We also spent a lot of time out on the boat this summer. 


Since Mason is still on steroids and public pools are
not allowed the boat was a great place to hang out.
Lake water isn't necessarily allowed either, but we have 
a big 4 person tube that Mason could go on (sitting on 
someone's lap) and we'd take him really slow so he hardly 
 got wet. But, he felt like he was still taking part in the fun!




We went boating at Utah Lake, Deer Creek Reservoir,
Jordanelle, and even Lake Powell. Usually our kids
brought cousins and friends along to join in on the fun.
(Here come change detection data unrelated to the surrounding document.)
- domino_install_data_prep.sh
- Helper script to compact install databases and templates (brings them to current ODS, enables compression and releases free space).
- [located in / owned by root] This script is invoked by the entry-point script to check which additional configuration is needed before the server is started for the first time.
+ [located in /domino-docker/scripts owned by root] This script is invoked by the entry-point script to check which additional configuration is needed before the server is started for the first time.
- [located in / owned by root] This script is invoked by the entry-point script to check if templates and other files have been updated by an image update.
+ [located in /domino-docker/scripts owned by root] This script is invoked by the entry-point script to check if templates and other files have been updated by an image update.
Cousin Nicole came along with us to Lake Powell for some....


cliff jumping,


sun tanning,



wake surfing,




 and wake boarding! 


Kaitlin, Preston, and Braiden even tried
some double wake surfing at the Jordanelle.




 Ammon enjoyed being the flag boy.





Mason liked to drive w/ Daddy,


pretend to take a nap,



or hang out on the tube.


(Preston and baby Cousin Ty)

(Mason, Braiden, and Cousin James)

(Cousin Peter, Braiden, and baseball buddy Easton)

Utah Lake tubing


(Cousin Samantha, Kaitlin, and Cousin Madeline)




We certainly had a fun and healthy summer vacation!
For that we are grateful!!!
Now let's hope for a great fall and winter as well!


***Please remember Mason in your prayers that all will go well with his back rod expansion surgery tomorrow. I will try to update tomorrow night. Thank you!!!